Studier, who was a co-recipient of the College’s McCabe Engineering Award and is working at JPL post-graduation, is grateful for the freedom of academic exploration afforded at Swarthmore.
“Coming into Swarthmore, I didn’t know what type of engineering I wanted to do, and taking a bunch of different courses at Swarthmore really exposed me to mechanical engineering and design,” she says. “Those courses that I took here really got me hooked.”
Tiyé Pulley ’19 won a Watson Fellowship to pursue documentary photography and filmmaking in Japan, Jamaica, and Ethiopia.
Tiyé Pulley ’19—an Art major with a Film minor from Annandale, New Jersey—never thought of himself as a filmmaker...that is, until his sophomore year, when culminated racial and political frustrations gave form to his first script.
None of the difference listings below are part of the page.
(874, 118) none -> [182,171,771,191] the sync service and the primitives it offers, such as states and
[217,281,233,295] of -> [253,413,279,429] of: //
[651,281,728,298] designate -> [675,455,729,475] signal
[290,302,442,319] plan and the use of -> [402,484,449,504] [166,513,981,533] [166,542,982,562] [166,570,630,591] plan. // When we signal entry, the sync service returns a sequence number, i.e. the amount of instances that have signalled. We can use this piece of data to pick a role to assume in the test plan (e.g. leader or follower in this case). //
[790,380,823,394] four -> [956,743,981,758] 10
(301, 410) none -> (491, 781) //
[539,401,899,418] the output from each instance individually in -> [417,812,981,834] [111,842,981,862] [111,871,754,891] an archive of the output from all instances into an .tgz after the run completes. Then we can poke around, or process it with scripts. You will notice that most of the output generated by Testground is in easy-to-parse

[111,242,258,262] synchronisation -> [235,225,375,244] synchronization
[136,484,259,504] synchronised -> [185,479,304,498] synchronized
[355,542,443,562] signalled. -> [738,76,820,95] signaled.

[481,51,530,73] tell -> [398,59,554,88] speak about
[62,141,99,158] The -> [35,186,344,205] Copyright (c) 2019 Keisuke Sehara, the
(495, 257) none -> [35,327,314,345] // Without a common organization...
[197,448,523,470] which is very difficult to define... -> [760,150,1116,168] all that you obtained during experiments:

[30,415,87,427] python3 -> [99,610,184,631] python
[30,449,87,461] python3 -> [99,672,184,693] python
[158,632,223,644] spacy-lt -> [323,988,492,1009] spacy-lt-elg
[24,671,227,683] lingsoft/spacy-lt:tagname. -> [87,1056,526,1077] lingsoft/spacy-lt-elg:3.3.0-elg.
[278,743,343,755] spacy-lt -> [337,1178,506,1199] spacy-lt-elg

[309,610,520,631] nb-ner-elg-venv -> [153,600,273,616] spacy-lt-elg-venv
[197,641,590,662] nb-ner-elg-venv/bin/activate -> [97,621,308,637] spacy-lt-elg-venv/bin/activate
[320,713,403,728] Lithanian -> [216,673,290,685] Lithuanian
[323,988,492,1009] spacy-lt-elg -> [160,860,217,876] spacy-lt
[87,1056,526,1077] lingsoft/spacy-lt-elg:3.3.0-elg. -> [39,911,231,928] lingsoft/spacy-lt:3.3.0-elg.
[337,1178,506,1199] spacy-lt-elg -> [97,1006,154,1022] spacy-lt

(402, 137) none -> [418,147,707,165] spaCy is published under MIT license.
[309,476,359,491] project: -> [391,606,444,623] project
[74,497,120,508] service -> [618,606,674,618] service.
With encouragement from his screenwriting professor and help from a Lang Center summer grant, Pulley was able to bring his vision to life in a way he didn’t even realize was possible.
“All of my academic experience prior to this had been concentrated in the world of papers, research, exams, and staring at a chalkboard, not understanding why I should care enough to do more than pass the class,” he says. “But working with my hands in the visual arts gave a tangibility to my dreams.”
Pulley, a Studio Art major, is now travelling to Japan, Jamaica, and Ethiopia on a Watson Fellowship to document through film and photography how skateboarding culture influences these places’ other art and subcultures.
“It’s honestly just really cool to be out of school and have a funded year of travel where I can focus on my art and the stuff I’m interested in,” he says. “Hopefully I’ll be able to make a photo book or documentary out of the experience and put it out.”
Ferial Berjawi ’19 founded a leadership program for refugee girls in Lebanon.
Ferial Berjawi ’19—an Economics and Peace & Conflict Studies special major from Beirut, Lebanon—designed and ran the BetterFly Camp, a six-week program that brought 30 young refugee girls in her native Lebanon together to discuss body image, legal rights, gender-based violence, and sexual and reproductive health.
“I’ve always found myself surrounded by broken women who never received sufficient awareness to determine their own paths,” she says. “I developed the program to empower these girls to become the pioneers of change in their societies.”
Berjawi found inspiration for the BetterFly Camp from her work with the Danish Refugee Council the summer after her sophomore year, which was made possible by an Opportunity Scholarship from the Lang Center for Civic & Social Responsibility.
“I don’t think I would have been able to do it otherwise,” she says of the Lang Center. “They’ve been there, backing me up all the way.”